(Beginning of MATERIAL TO PROCESS)

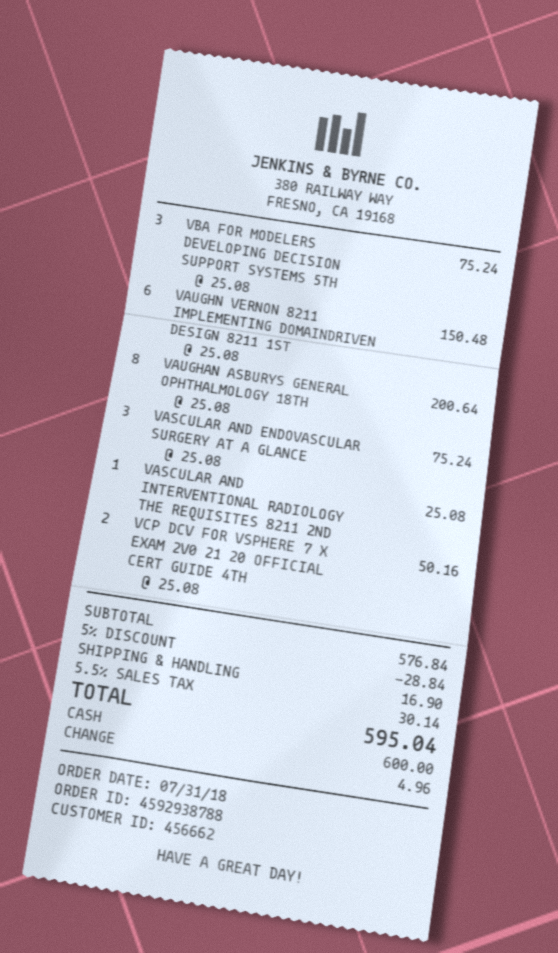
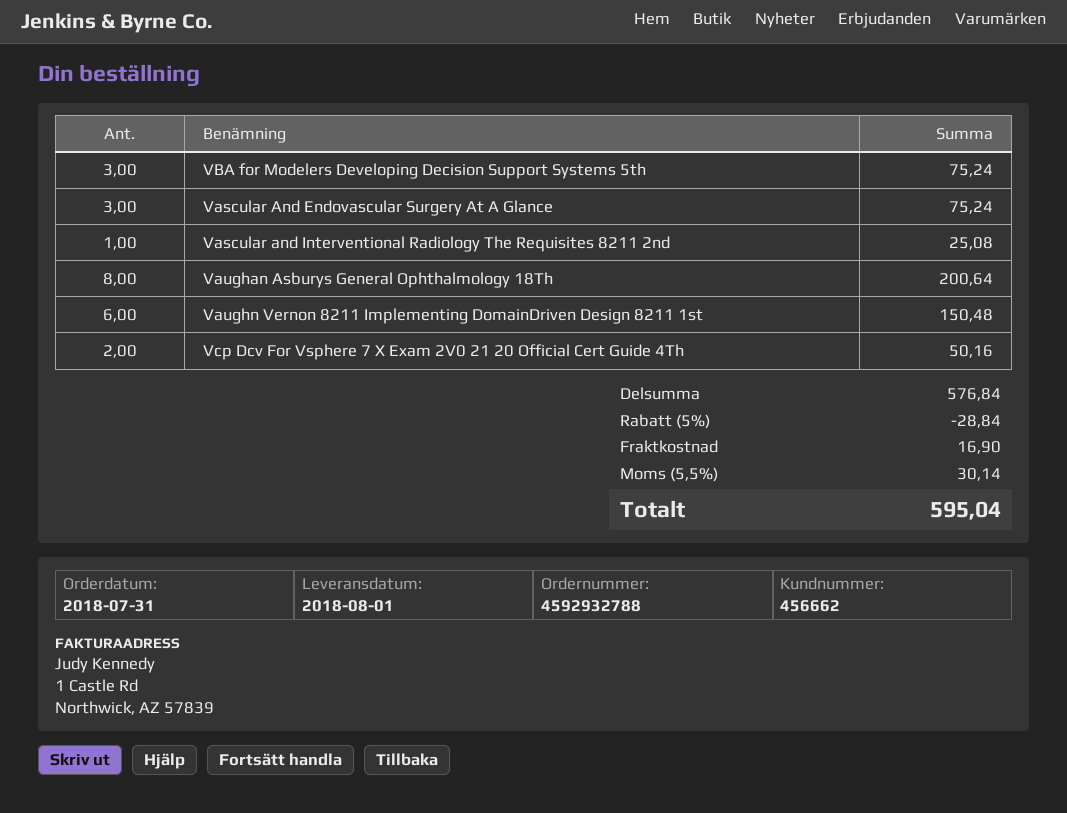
order number: 4592938788 -> 4592932788

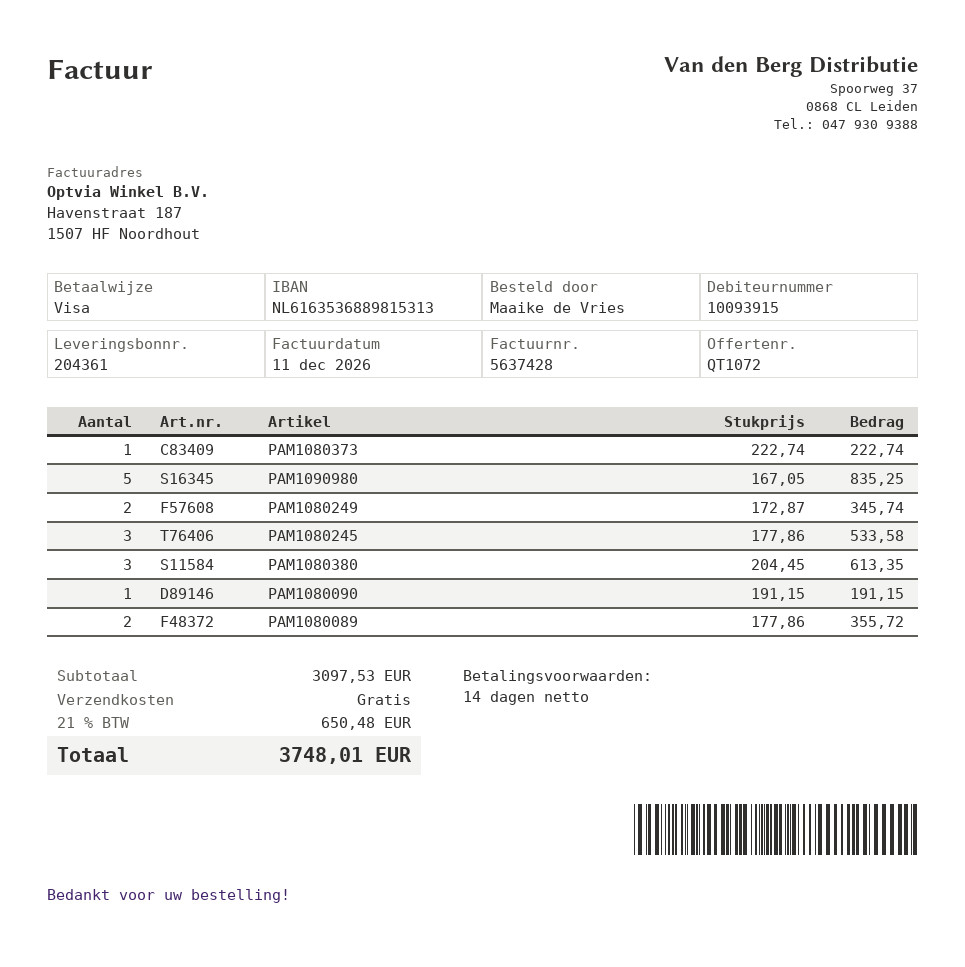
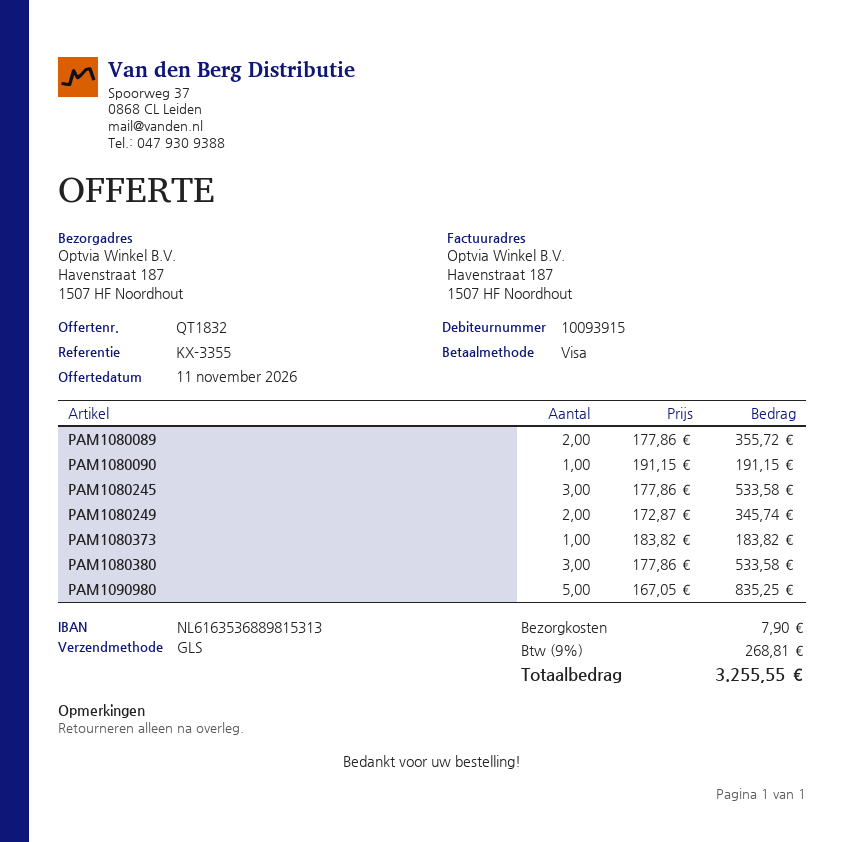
quote number: QT1072 -> QT1832
PAM1080373: 1 x 222.74 = 222.74 -> 1 x 183.82 = 183.82
PAM1080380: 3 x 204.45 = 613.35 -> 3 x 177.86 = 533.58
shipping: 0.00 -> 7.90
tax: 21% = 650.48 -> 9% = 268.81
total: 3748.01 -> 3255.55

(End of MATERIAL TO PROCESS)

- TASK DESCRIPTION: Quote all of the entries word for word, omitting any pictures.

- EXERCISE RESULT:
order number: 4592938788 -> 4592932788

quote number: QT1072 -> QT1832
PAM1080373: 1 x 222.74 = 222.74 -> 1 x 183.82 = 183.82
PAM1080380: 3 x 204.45 = 613.35 -> 3 x 177.86 = 533.58
shipping: 0.00 -> 7.90
tax: 21% = 650.48 -> 9% = 268.81
total: 3748.01 -> 3255.55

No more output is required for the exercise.